(Given entries)
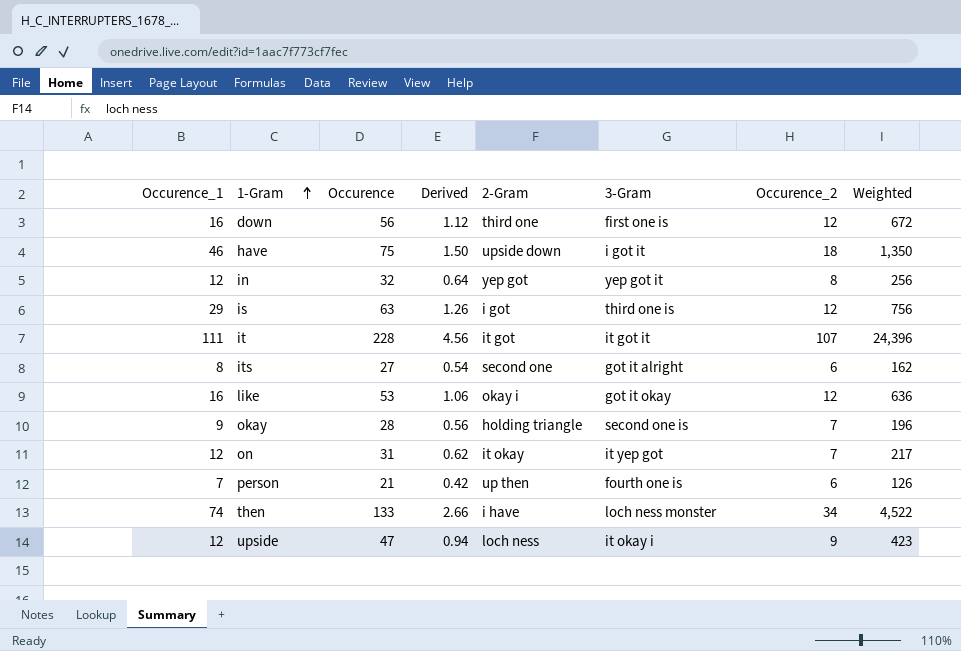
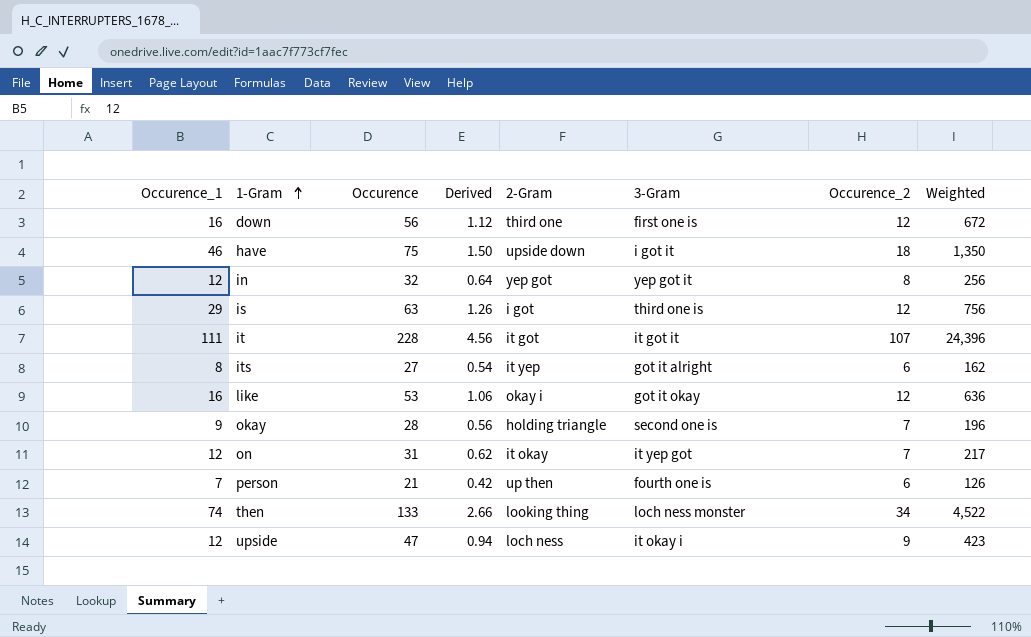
its | 2-Gram: second one -> it yep
then | 2-Gram: i have -> looking thing

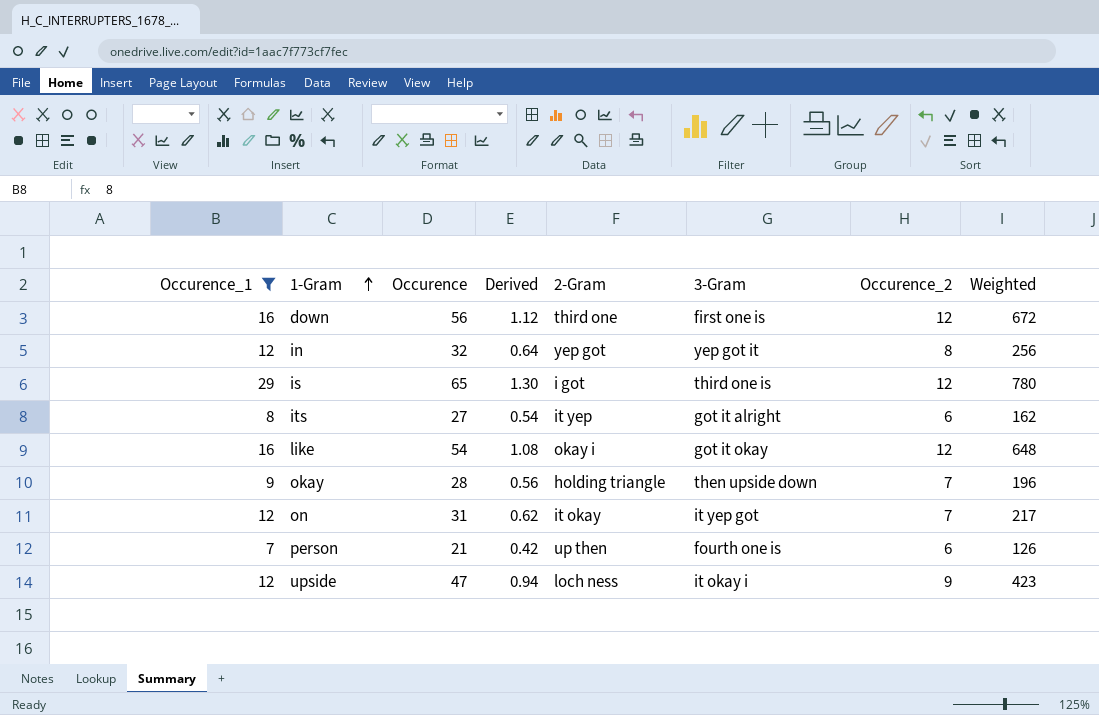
filter: none -> Occurence_1 <= 29
is | Occurence: 63 -> 65
is | Derived: 1.26 -> 1.30
is | Weighted: 756 -> 780
like | Occurence: 53 -> 54
like | Derived: 1.06 -> 1.08
like | Weighted: 636 -> 648
okay | 3-Gram: second one is -> then upside down

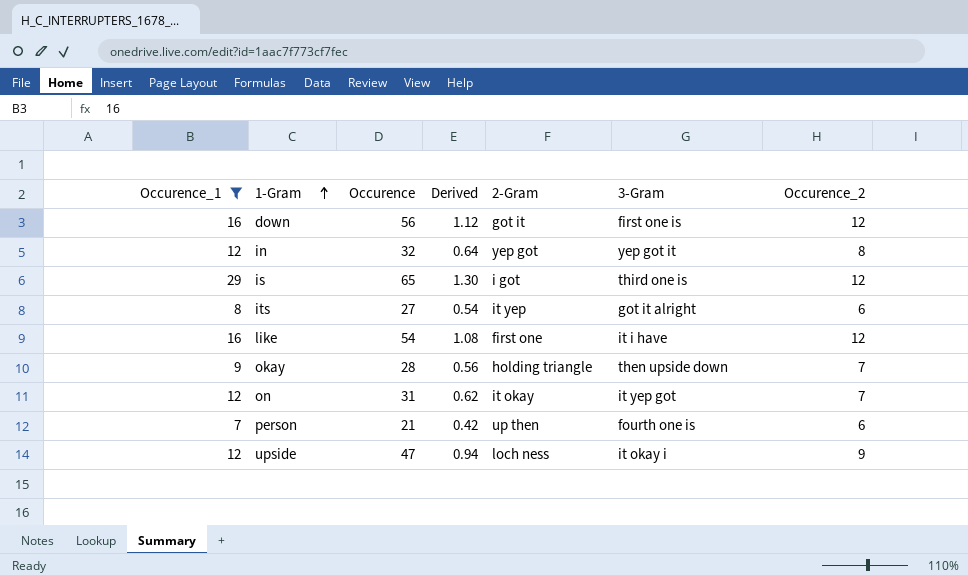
column Weighted | formula: [Occurence] * [Occurence_2] -> none
down | 2-Gram: third one -> got it
like | 2-Gram: okay i -> first one
like | 3-Gram: got it okay -> it i have

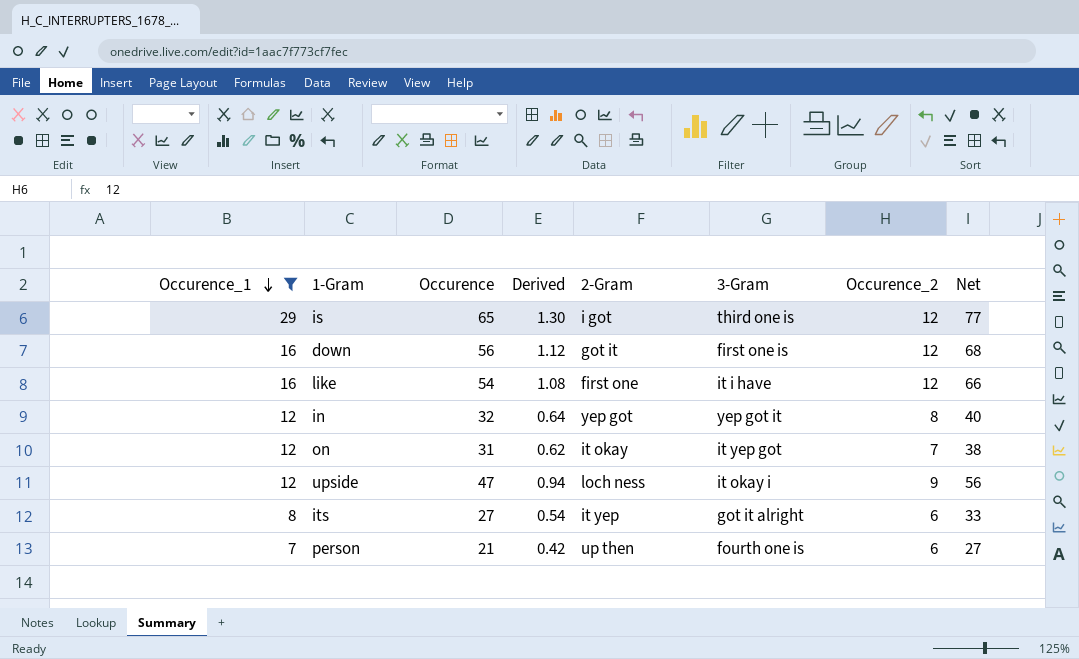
row order: 1-Gram ascending -> Occurence_1 descending
column Net | formula: none -> [Occurence] + [Occurence_2]
row okay: 9 | 28 | 0.56 | holding triangle | then upside down | 7 -> none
(End Given entries)
What is required:
Go through the listing above, and whenever a line holds the word "upside", copy it.

Output:
okay | 3-Gram: second one is -> then upside down
row okay: 9 | 28 | 0.56 | holding triangle | then upside down | 7 -> none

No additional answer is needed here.